Charlie quería preguntarles qué era lo que sabía Proust, pero no deseaba mostrar su flaqueza. Las situaciones límite exigían volver a emplear las crudas tácticas que se ponían en práctica en la escuela durante el recreo: nunca hay que demostrar que te importan.
– Sellers, saca el móvil. Quiero recuperar mi coche.
– Seguro que tienes suerte, inspectora. Ya sabes cómo es la policía escocesa.
– Ella no va a estar mucho tiempo en Escocia. Se dirige al Hospital General de Culver Valley para visitar a su querido psicópata, Robert Haworth. Llama y haz que algunos agentes se reúnan con nosotros en el aparcamiento. Gibbs, tú y yo vamos a hablar con la señora de Graham Angilley.

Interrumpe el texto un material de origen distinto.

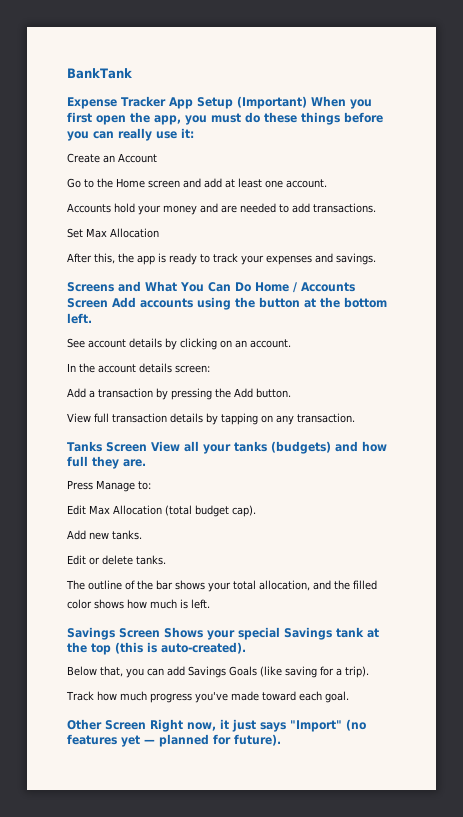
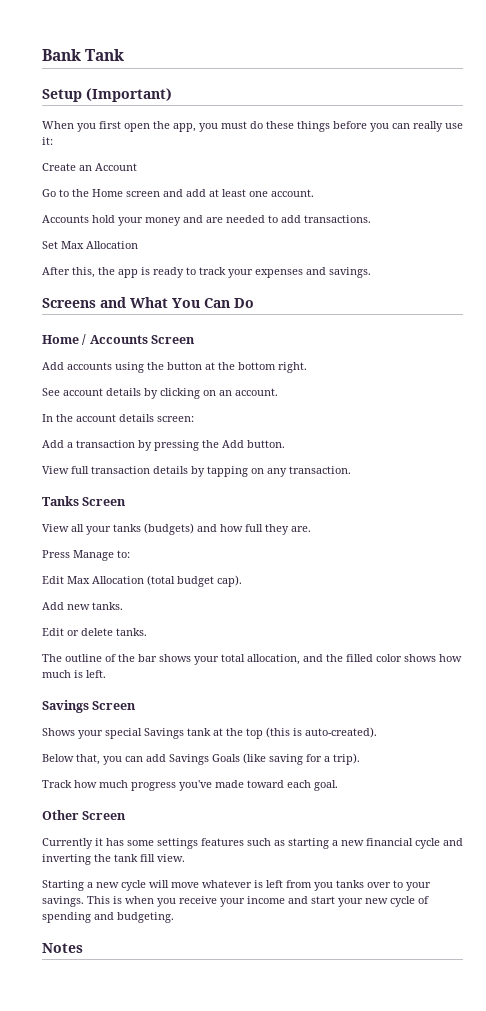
- BankTank
- Expense Tracker App Setup (Important) When you first open the app, you must do these things before you can really use it:
+ Bank Tank
+ Setup (Important)
+ When you first open the app, you must do these things before you can really use it:
- Screens and What You Can Do Home / Accounts Screen Add accounts using the button at the bottom left.
+ Screens and What You Can Do
+ Home / Accounts Screen
+ Add accounts using the button at the bottom right.
- Tanks Screen View all your tanks (budgets) and how full they are.
+ Tanks Screen
+ View all your tanks (budgets) and how full they are.
- Savings Screen Shows your special Savings tank at the top (this is auto-created).
+ Savings Screen
+ Shows your special Savings tank at the top (this is auto-created).
- Other Screen Right now, it just says "Import" (no features yet — planned for future).
+ Other Screen
+ Currently it has some settings features such as starting a new financial cycle and inverting the tank fill view.
+ Starting a new cycle will move whatever is left from you tanks over to your savings. This is when you receive your income and start your new cycle of spending and budgeting.
+ Notes

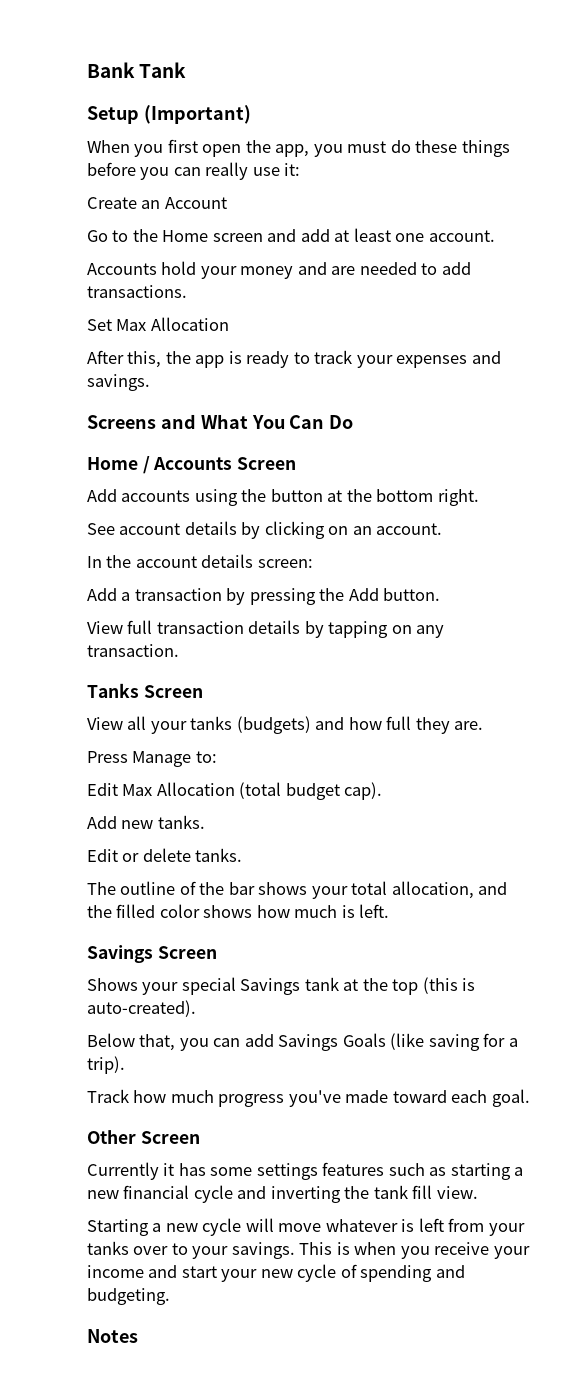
- Starting a new cycle will move whatever is left from you tanks over to your savings.
+ Starting a new cycle will move whatever is left from your tanks over to your savings.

La llegada de Sellers y Gibbs había activado a Charlie; ahora volvía a ser un poco la de siempre. Al menos para poder dar una impresión aceptable.
Steph estaba en el despacho, sentada detrás de una de las mesas. Frente a ella tenía un rollo de papel higiénico rosa y un frasco de quitaesmalte; se frotaba una uña con un poco de papel. La piel de su cuello estaba roja. Hizo un esfuerzo por no levantar la mirada. Su rostro -como su trasero, si es que había que fiarse de su marido-era de color anaranjado, salvo la parte superior e inferior de los ojos, donde seguía habiendo líneas blancas. «Parece un búho», pensó Charlie.
– Despedidas de soltero -dijo Charlie en voz alta, apoyando las palmas de la mano en la mesa.